### ACTIVITY
For each record that follows, give it back exactly, with no pictures included.

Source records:

****************

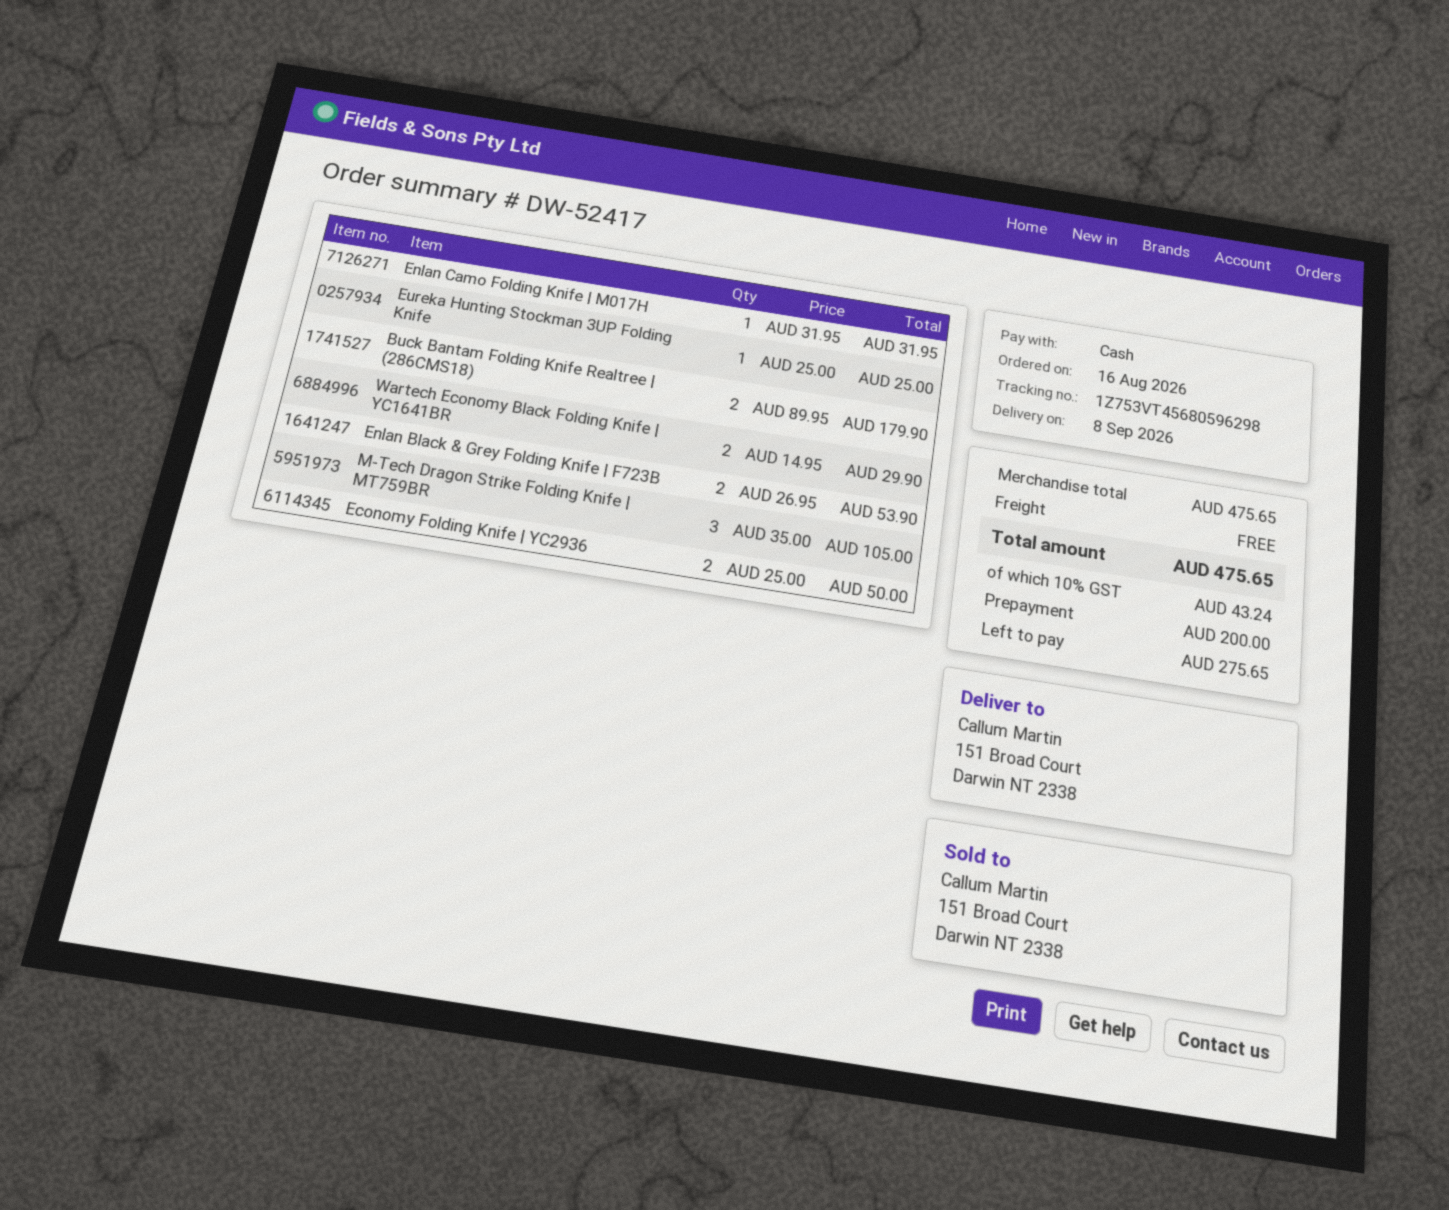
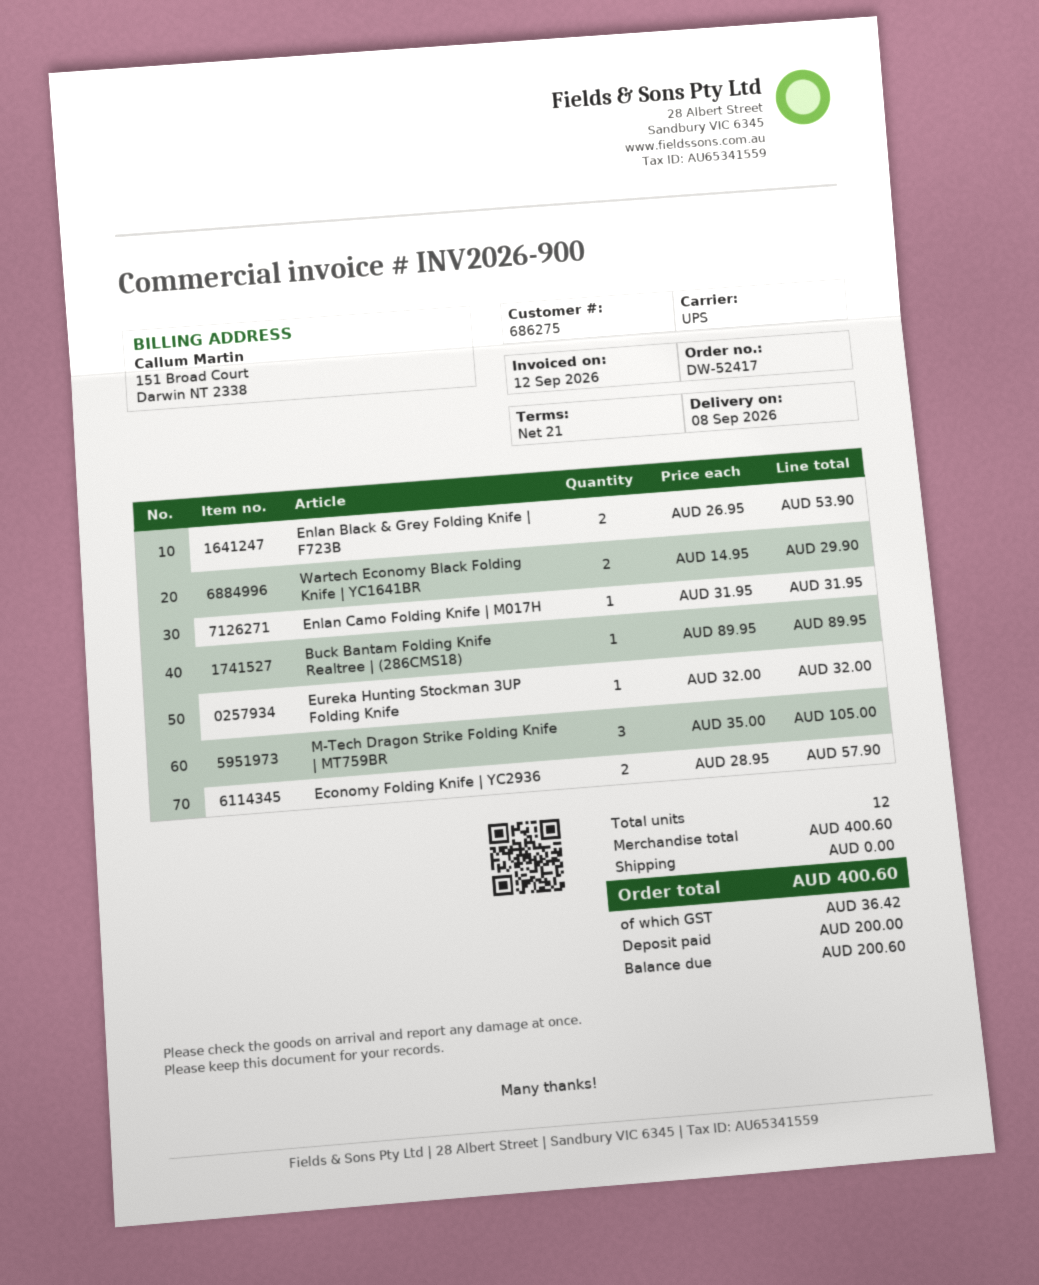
Eureka Hunting Stockman 3UP Folding Knife: 1 x 25.00 = 25.00 -> 1 x 32.00 = 32.00
Buck Bantam Folding Knife Realtree | (286CMS18): 2 x 89.95 = 179.90 -> 1 x 89.95 = 89.95
Economy Folding Knife | YC2936: 2 x 25.00 = 50.00 -> 2 x 28.95 = 57.90
subtotal: 475.65 -> 400.60
tax: 43.24 -> 36.42
total: 475.65 -> 400.60
balance: 275.65 -> 200.60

****************

### EXERCISE RESPONSE
Eureka Hunting Stockman 3UP Folding Knife: 1 x 25.00 = 25.00 -> 1 x 32.00 = 32.00
Buck Bantam Folding Knife Realtree | (286CMS18): 2 x 89.95 = 179.90 -> 1 x 89.95 = 89.95
Economy Folding Knife | YC2936: 2 x 25.00 = 50.00 -> 2 x 28.95 = 57.90
subtotal: 475.65 -> 400.60
tax: 43.24 -> 36.42
total: 475.65 -> 400.60
balance: 275.65 -> 200.60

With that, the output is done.